▸ Work instructions: The requested output is every line from the one with "- 3. Display" through the last line below, printed exactly.

▸ Data in this exercise:
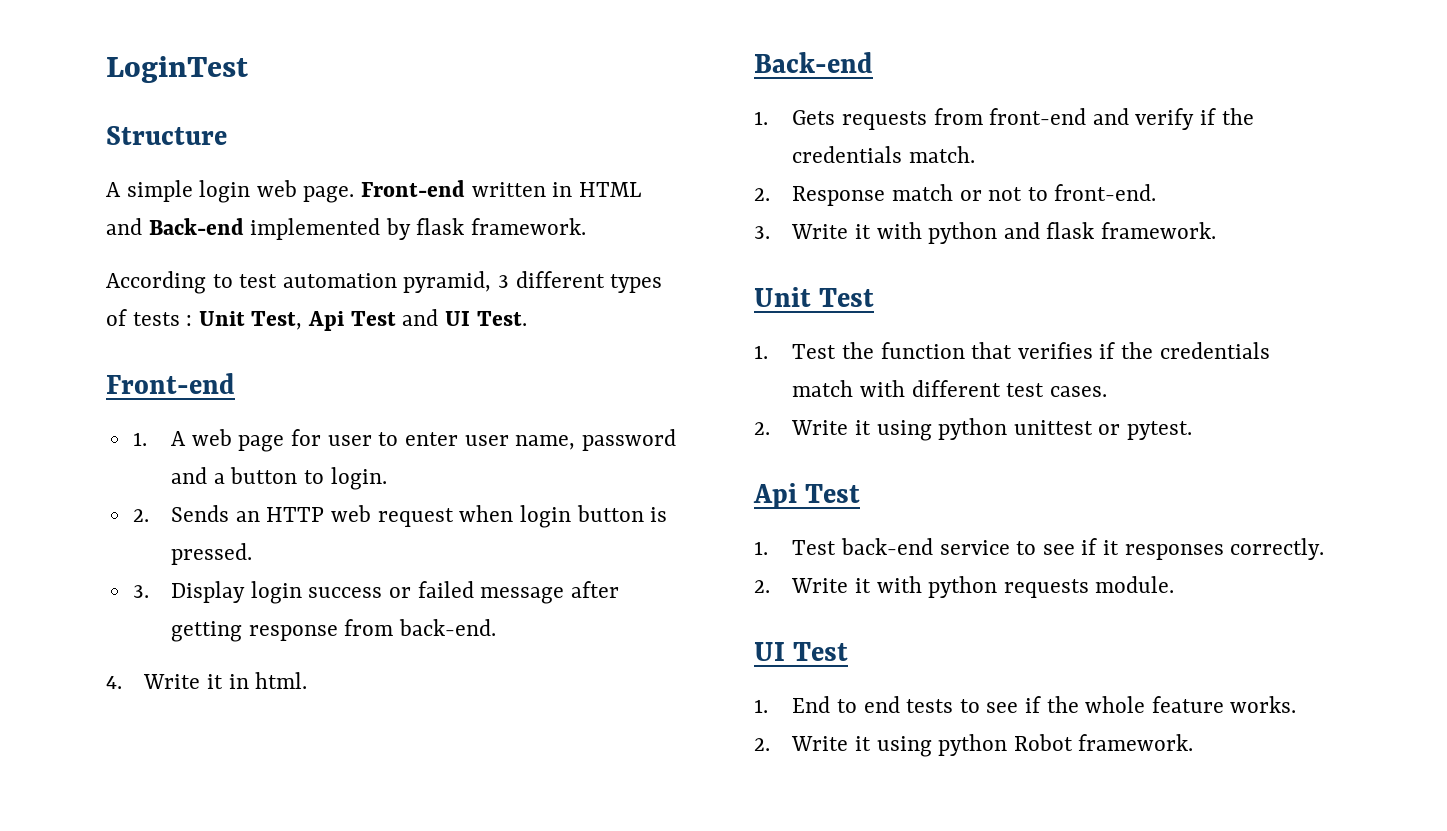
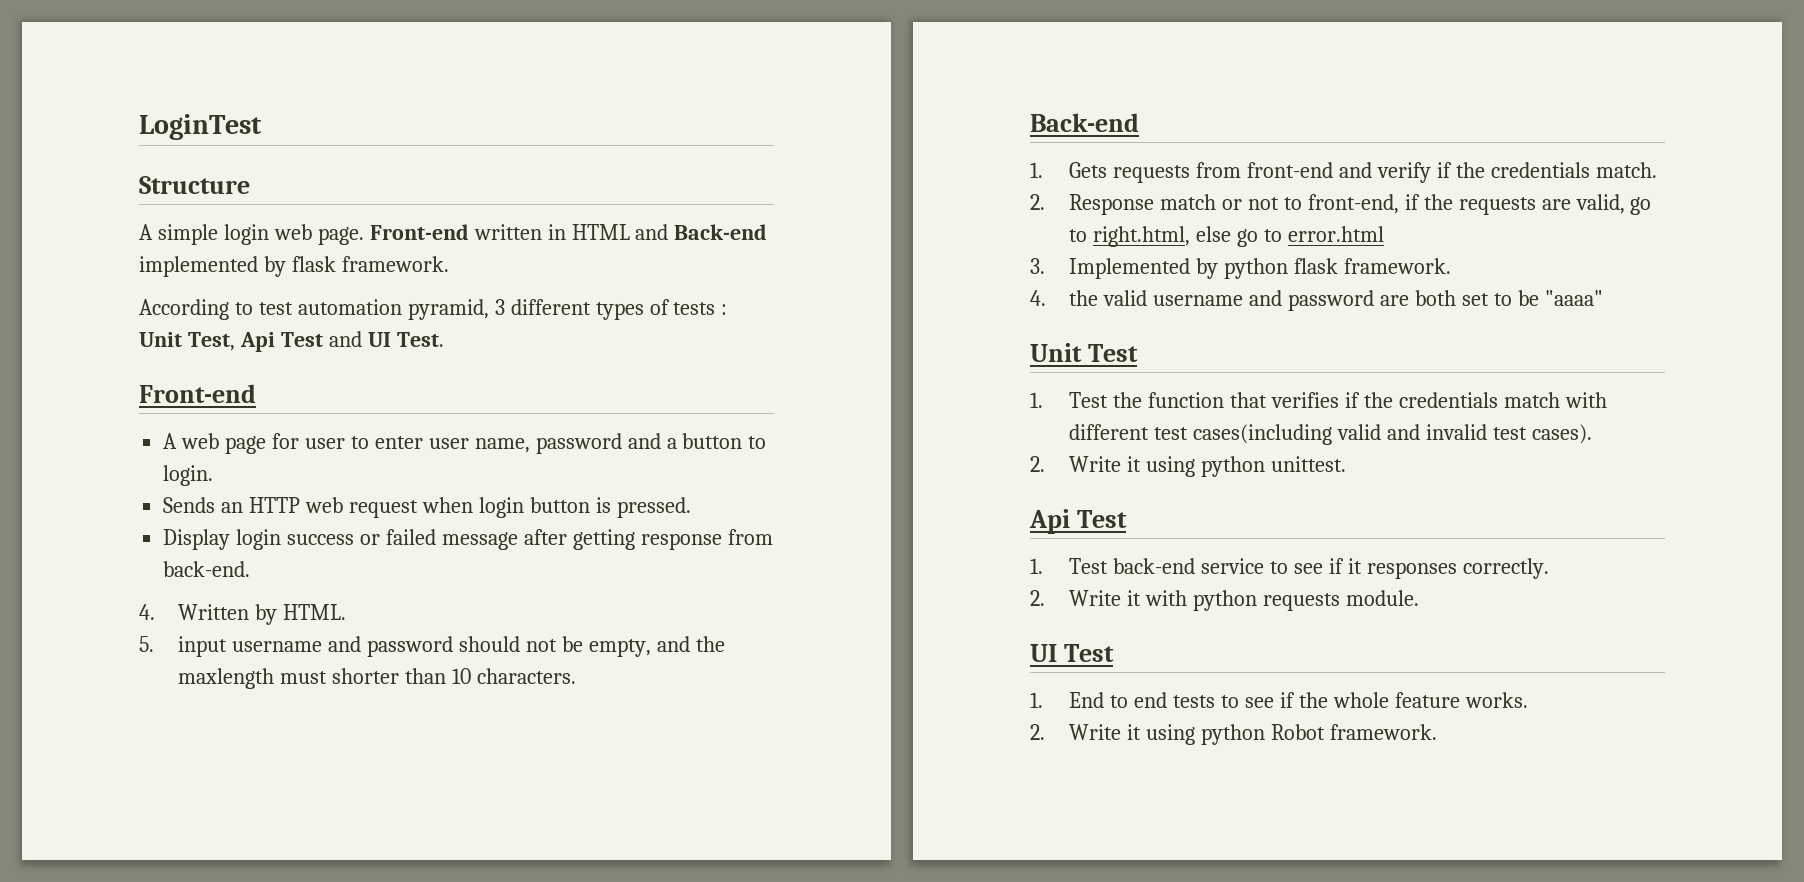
- 1. A web page for user to enter user name, password and a button to login.
+ A web page for user to enter user name, password and a button to login.
- 2. Sends an HTTP web request when login button is pressed.
+ Sends an HTTP web request when login button is pressed.
- 3. Display login success or failed message after getting response from back-end.
+ Display login success or failed message after getting response from back-end.
- 4. Write it in html.
+ 4. Written by HTML.
+ 5. input username and password should not be empty, and the maxlength must shorter than 10 characters.
- 2. Response match or not to front-end.
- 3. Write it with python and flask framework.
+ 2. Response match or not to front-end, if the requests are valid, go to right.html, else go to error.html
+ 3. Implemented by python flask framework.
+ 4. the valid username and password are both set to be "aaaa"
- 1. Test the function that verifies if the credentials match with different test cases.
- 2. Write it using python unittest or pytest.
+ 1. Test the function that verifies if the credentials match with different test cases(including valid and invalid test cases).
+ 2. Write it using python unittest.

▸ Solution to this exercise:
- 3. Display login success or failed message after getting response from back-end.
+ Display login success or failed message after getting response from back-end.
- 4. Write it in html.
+ 4. Written by HTML.
+ 5. input username and password should not be empty, and the maxlength must shorter than 10 characters.
- 2. Response match or not to front-end.
- 3. Write it with python and flask framework.
+ 2. Response match or not to front-end, if the requests are valid, go to right.html, else go to error.html
+ 3. Implemented by python flask framework.
+ 4. the valid username and password are both set to be "aaaa"
- 1. Test the function that verifies if the credentials match with different test cases.
- 2. Write it using python unittest or pytest.
+ 1. Test the function that verifies if the credentials match with different test cases(including valid and invalid test cases).
+ 2. Write it using python unittest.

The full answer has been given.